My husband is training to be a wrestler. His mom isn’t too fond on it because she doesn’t want anyone to hurt her baby. My husband is an only child so I completely understand that point of view. However, she is always behind her baby no matter anyway. She believes in him. She knows he can do anything and everything that he sets his mind to. That is one of the main reasons, I believe, for why he is doing amazing in his training class. Because his mom first believed in him and now he believes in himself. And I believe in him so much. I swear I am his biggest fan.
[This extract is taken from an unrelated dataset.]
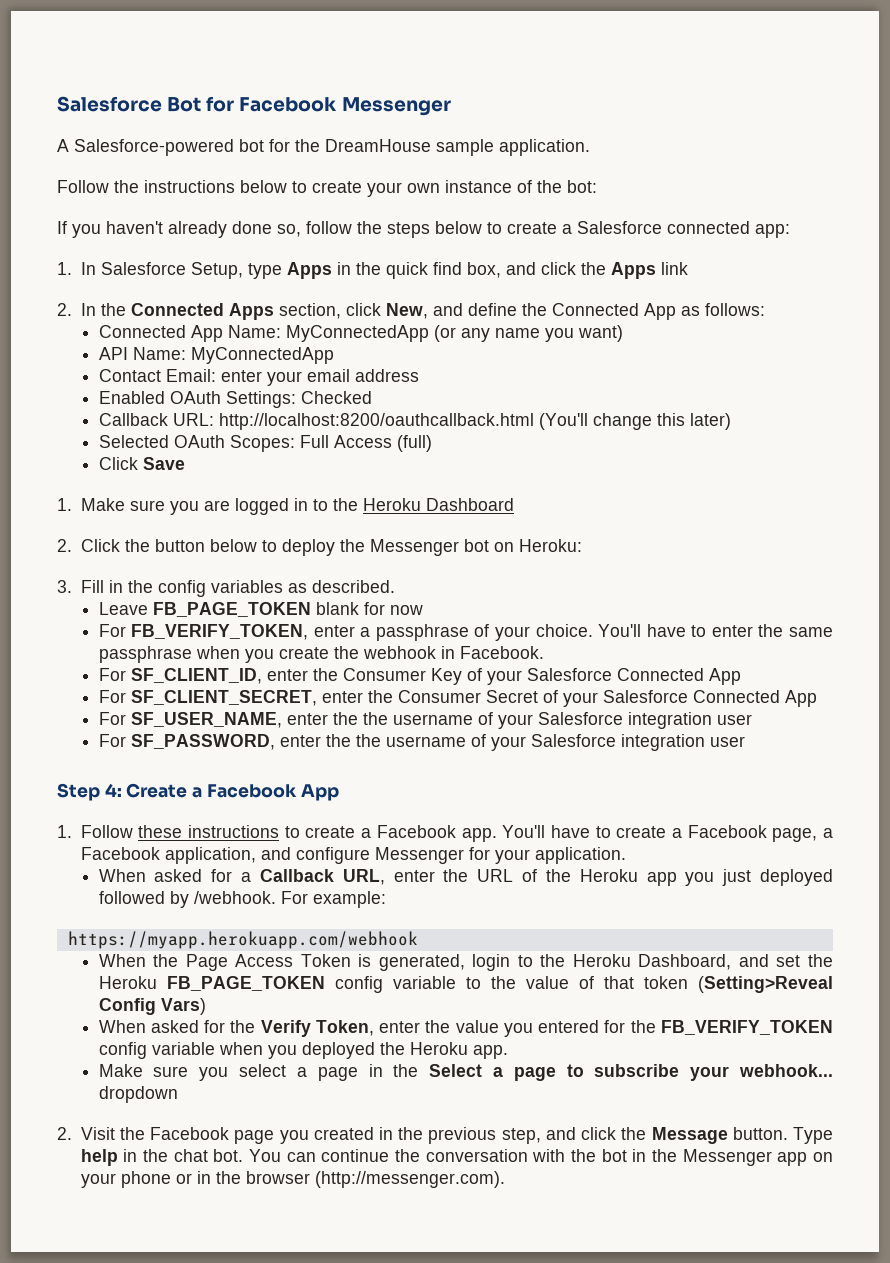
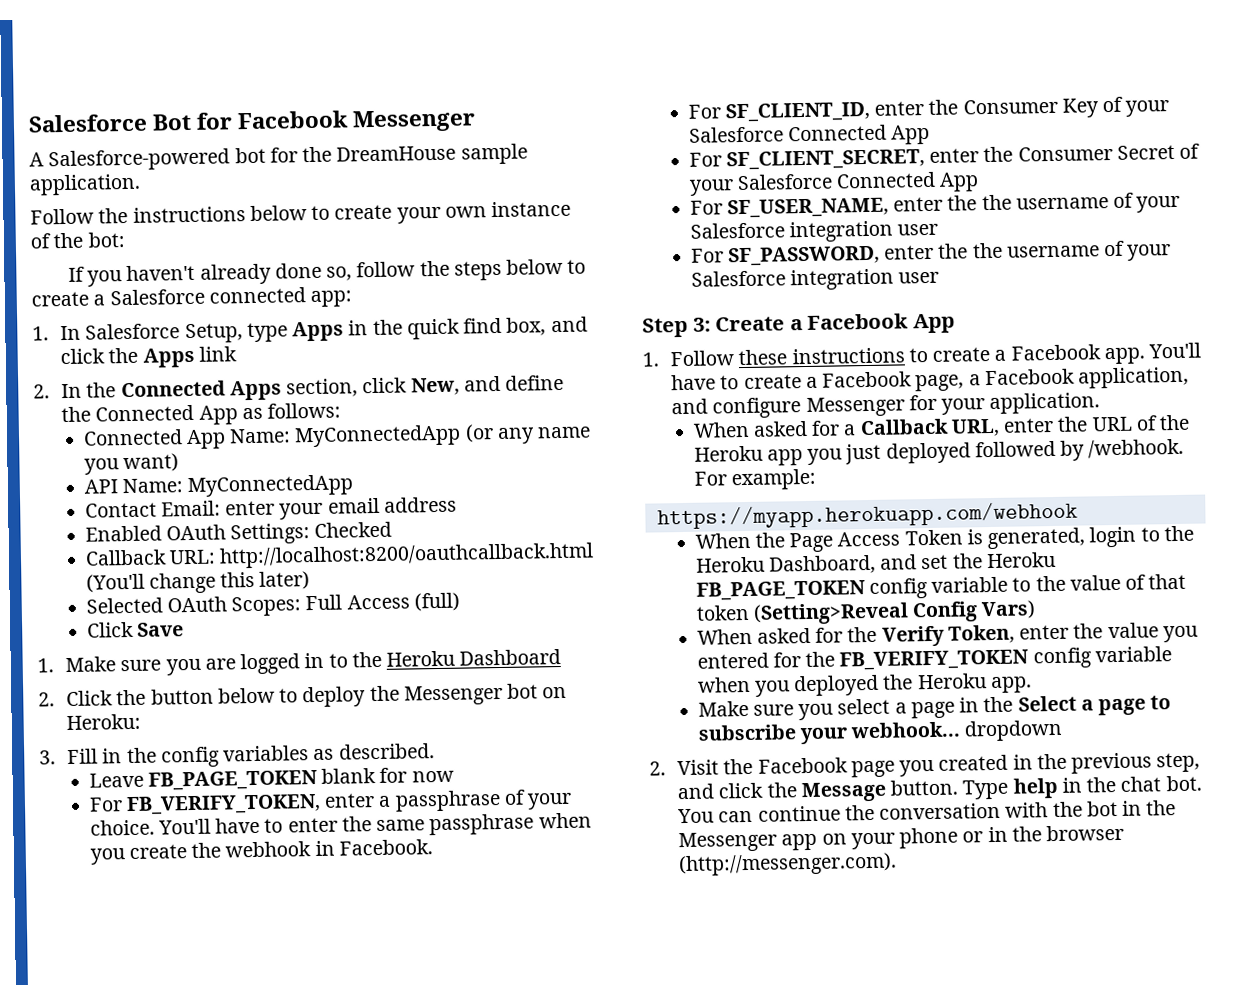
[104,783,122,797] 4: -> [692,317,711,332] 3:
So as a parent…even though we all question our parenting styles or whether we’re hurting their emotional growth….the best thing that we can do is ALWAYS believe in them. Because if we don’t believe in them, as their parents, then who will? Who will be their biggest fan when they’re trying something new? Who will be cheering them on when they pass that test? Believe in your kids no matter what and they will grow into teens and adults who belive in themselves. Throughout everything my kids do right or wrong, I believe in them. I know that they are good kids at heart and that they are stil learning, growing and developing. It is my job as a mom to believe in them, nuture them and help them grow into happy adults. Money is great but it isn’t everything and I don’t want my girls growing up thinking that they wil only be happy if they have money. Happy is an emotion not a financial status. I believe in my girls. I believe that they will follow their hearts. That is the biggest greatest thing that I can do as a mom. Is believing in them. I will cheer them on. I will pick them up if they fall. I will wipe away any tears. I will fight with them if they need me too. And I will always FIGHT for them. Because they made me a mom.. The greatest thing that has happened to me.